Many smart people I know vilified the proposal to expand immersion options in our elementary schools while others couldn't understand why it took so long. Arguments on both sides hold water, although few campaigners have changed their minds in the five-year-old debate.
Some pounded because they wanted better, faster or slower solutions, and some felt so betrayed they retaliated with threats to withhold donations from their schools, sue the district, recall board members or pursue a charter school.
My greatest regret is that I wasn't more effective in building upon the shared goals that have made our district so great.
But now it's time to move forward with the best common principles in mind and get to work on modernizing our district's world-language strategies for students in all grades.
Advocates for and against Mandarin immersion share an important idea: They support second-language proficiency for all students. The gnarly public debate over how to get there hasn't yet produced a collective vision for improving our world-language program, but thinking big will be worth the growing pains.
It's tempting to imagine all PAUSD children understanding, speaking, reading and writing in two languages by the end of elementary school. Picture students taking a third language in middle school, and high-school students mastering AP world-language exams as sophomores.
In 10 years, will juniors at Gunn and Paly pursue summer study or service projects in Latin America and China? Can children in our elementary schools spend time learning about impressionist painters, ancient civilizations, or levers and pulleys in Spanish or Mandarin?
This big idea is at our doorstep. Thirty-four percent of PAUSD elementary students already speak two languages. About one in five speak Mandarin or Spanish (almost equally split), with English as their second language. As they become bilingual in our "English-immersion" schools, how might their strong native-language skills help other children learn and master Spanish or Mandarin?
Tapping this natural resource could accelerate second-language acquisition for our native-English-speaking children, who are now the least likely to become bilingual by the time they graduate.
Language-immersion instruction is inexpensive, effective and scalable. The strategy needs no extra teachers or district funds. The small operating budget for translated instructional materials, library books and program planning is funded with voluntary parent donations, much like music, sports and robotics programs in most school districts. Immersion works because children's brains are wired to learn language at an early age, so that only a portion of core-subject instruction delivered in a second language can result in mastery.
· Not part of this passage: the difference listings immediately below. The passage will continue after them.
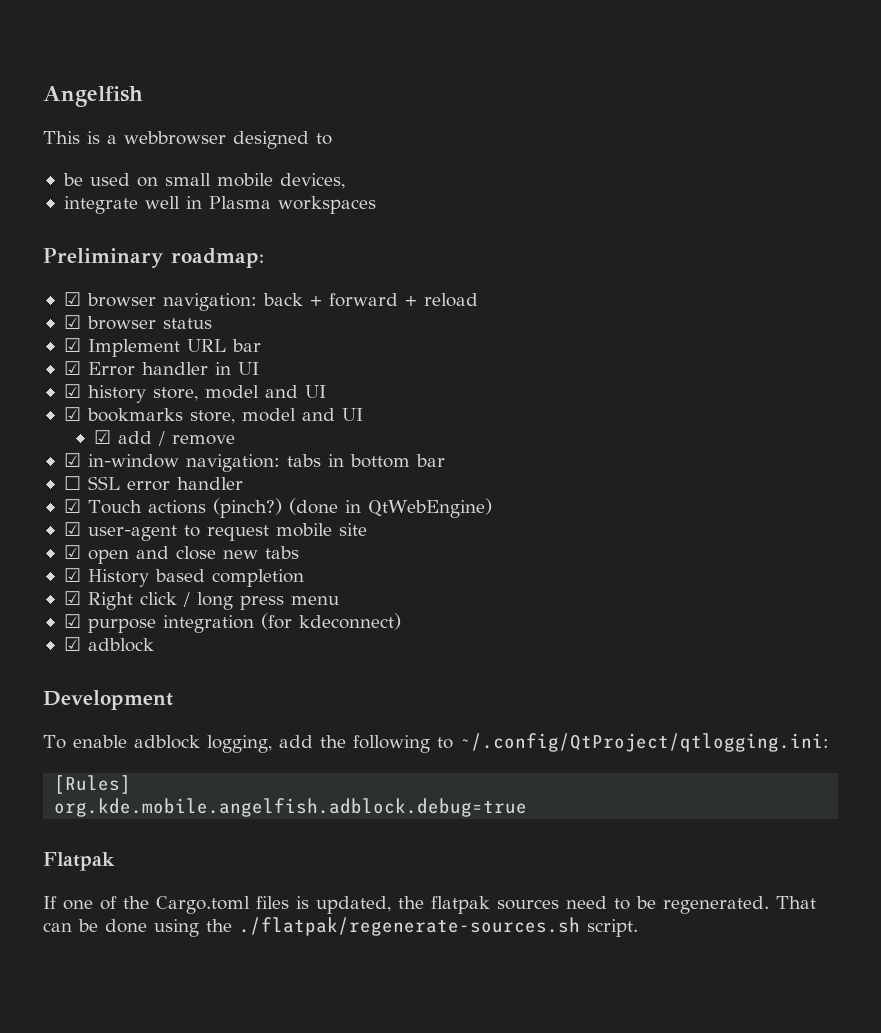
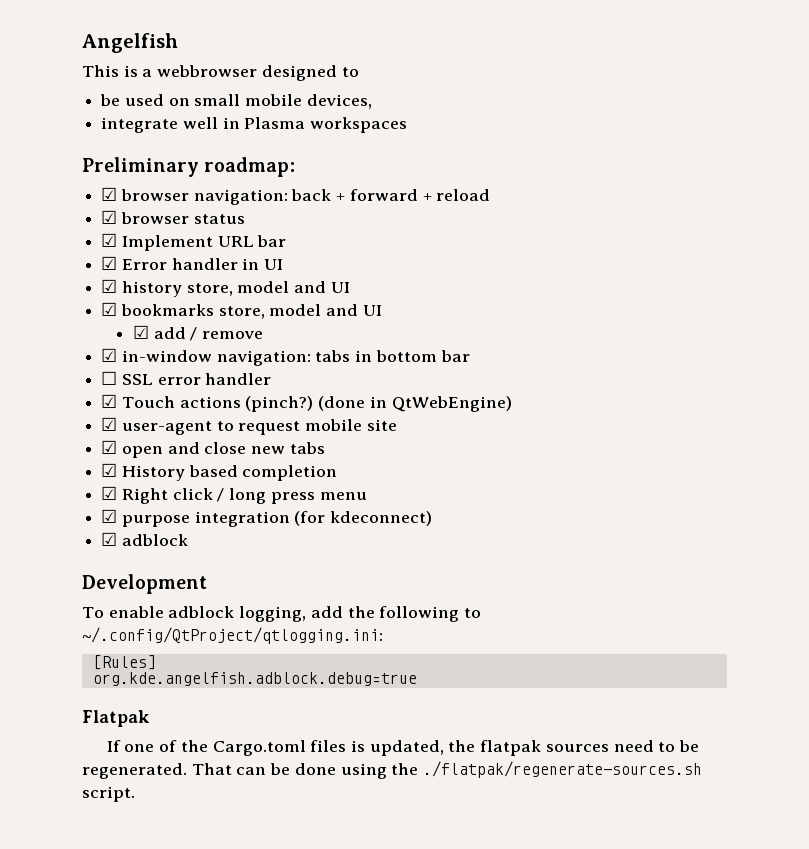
[54,798,528,817] org.kde.mobile.angelfish.adblock.debug=true -> [92,672,417,686] org.kde.angelfish.adblock.debug=true

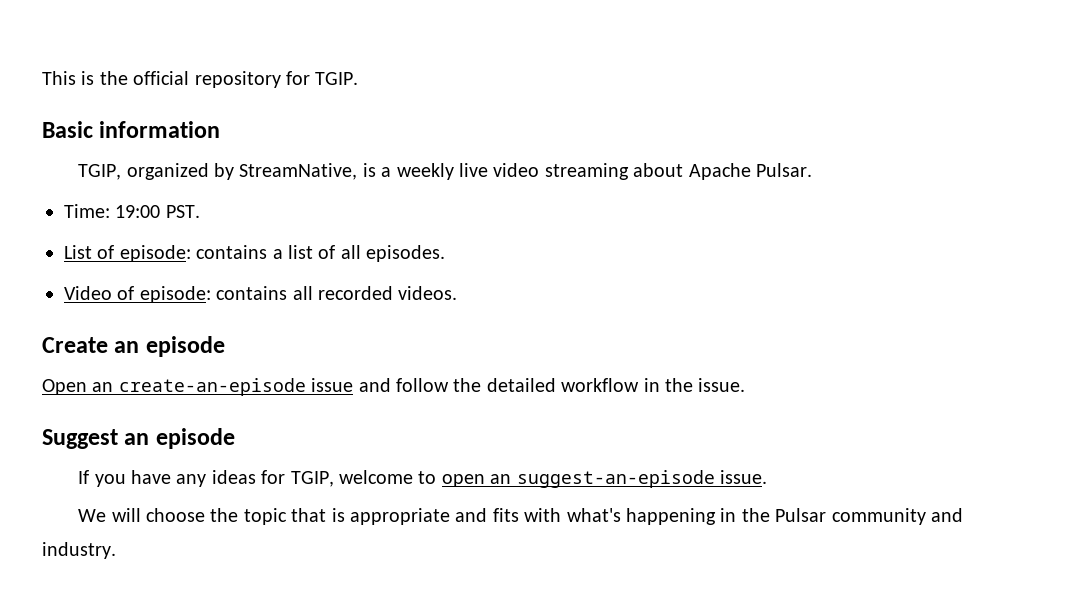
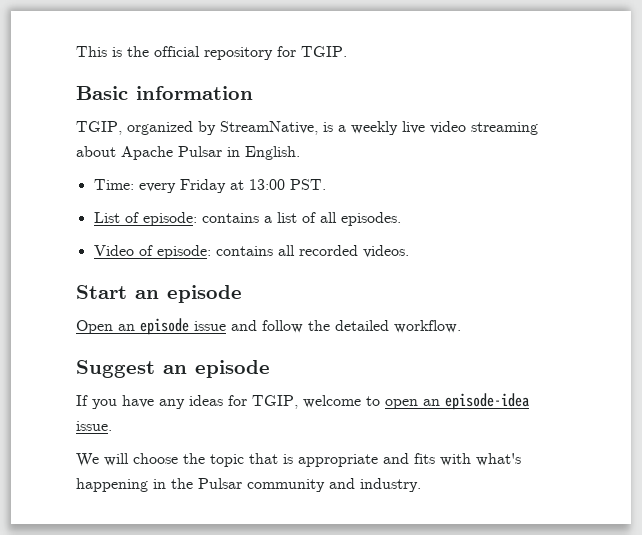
[756,163,813,177] [64,204,161,218] Pulsar. // Time: 19:00 -> [178,146,300,160] [93,179,285,193] Pulsar in English. // Time: every Friday at 13:00
[42,337,108,353] Create -> [76,285,127,299] Start
[118,378,306,396] create-an-episode -> [140,318,189,335] episode
[561,378,746,392] workflow in the issue. -> [394,320,461,333] workflow.
[516,470,715,488] suggest-an-episode -> [445,393,529,410] episode-idea

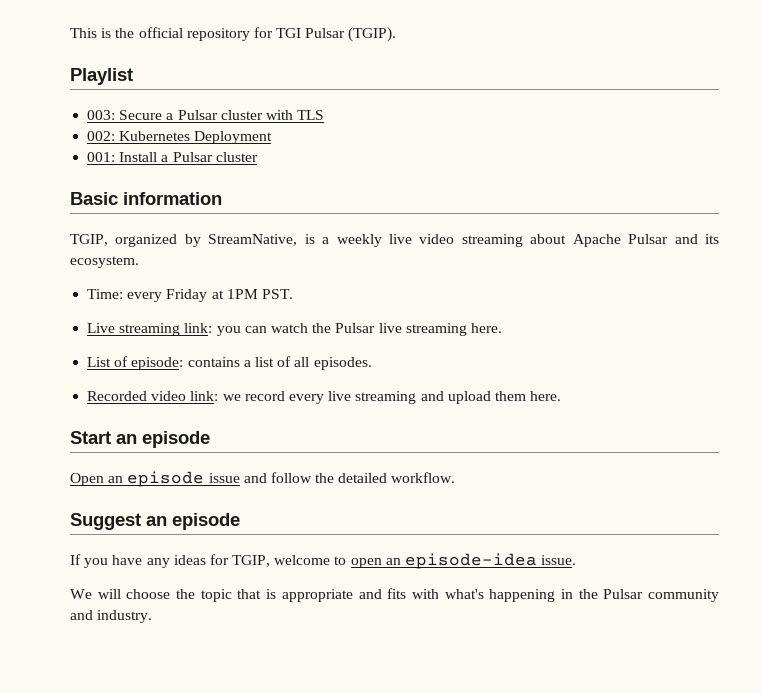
[301,46,347,57] TGIP. -> [276,27,397,42] [70,68,133,85] [87,110,325,120] [87,131,273,144] [87,152,258,162] TGI Pulsar (TGIP). // Playlist // 003: Secure a Pulsar cluster with TLS // 002: Kubernetes Deployment // 001: Install a Pulsar cluster
[227,146,300,160] in English. -> [674,234,720,244] [70,256,139,268] and its ecosystem.
[248,179,285,190] 13:00 -> [226,289,258,299] 1PM
(326, 184) none -> [87,323,502,336] // Live streaming link: you can watch the Pulsar live streaming here.
[93,245,409,259] Video of episode: contains all recorded videos. -> [87,391,562,404] Recorded video link: we record every live streaming and upload them here.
After 12 years, PAUSD's highly successful Spanish immersion experiment has made the case. The 450 students who enrolled in the choice program are now reading and writing in two languages. Children learn both Spanish and English following the same curriculum as the district's monolingual classes.
By fourth grade, their math, reading and writing skills in English match district peers, and they exceed core-subject proficiency standards in Spanish. Given this exemplary model, as well as the growing bank of grade-level lesson plans already developed in Spanish, and on the way in Mandarin, how can we build on the incremental steps to spread, morph or augment the strategy districtwide?
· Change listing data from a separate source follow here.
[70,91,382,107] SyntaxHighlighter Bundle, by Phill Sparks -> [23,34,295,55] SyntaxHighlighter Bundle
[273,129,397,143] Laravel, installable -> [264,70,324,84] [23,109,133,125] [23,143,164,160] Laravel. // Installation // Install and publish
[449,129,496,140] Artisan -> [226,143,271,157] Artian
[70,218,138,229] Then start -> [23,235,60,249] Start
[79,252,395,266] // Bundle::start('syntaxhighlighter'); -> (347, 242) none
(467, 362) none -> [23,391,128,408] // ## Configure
There is strong and growing parent interest in immersion: 185 parents signed up for 40 kindergarten spaces available in the Spanish program this fall. With the school board approval of the superintendent's recommendation on the Mandarin pilot, 20 more spaces will be added in 2008. What about a student perspective? Max Keeler, a Gunn junior and member of the first Spanish-immersion class, is intensely grateful for the experience: "Learning two languages opened up my world by two dozen countries and cultures."
Planning a career in international business after college, Keeler is certain his Spanish skills opened doors. This summer, he will apply those skills for six weeks in Honduras as he works on an "Amigos de las Américas" service project building water-storage tanks and cement floors with local families.
Can this one step in adding a small Mandarin-immersion choice program result in significant opportunities for students? Consider the genesis of Paly's award-winning journalism program. Today, it is the largest and most successful high school journalism program in the nation, enrolling an astounding 375 students every year. It started with one class, 19 students and a teacher's commitment to provide opportunities for all interested students.
When Esther Wojcicki was asked to be the faculty advisor for the Campanile student newspaper in 1985, the staff totaled 19 students. Within three years, student interest had doubled. Ten years later Wojcicki converted the back of her cramped classroom into a pilot program for Web journalism (now the award-winning Voice, with Paul Kandell as advisor) to deal with the burgeoning student interest, while still teaching the Campanile program. When student enrollment tripled again, broadcast journalism was launched (now the live news production InFocus, with Mike McNulty as advisor), followed by a magazine-journalism spin off (feature-story-oriented Verde, with Kandell as advisor).
The students keep knocking and Wojcicki has coaxed yet another eager start-up crew to design and lead a new sports-journal publication this fall.
Perhaps the district's immersion programs will be equally successful and grow to serve hundreds of students. Maybe partial-day models will proliferate at our elementary schools. Either way, Spanish immersion started a great idea in 1995, and Mandarin immersion will bring us one step closer.
The world is knocking, the doors are opening, and our parents and students want in.
As next year's task force studies our K-12 world-language program, including options to offer more elementary instruction, let's build some better bridges and think big.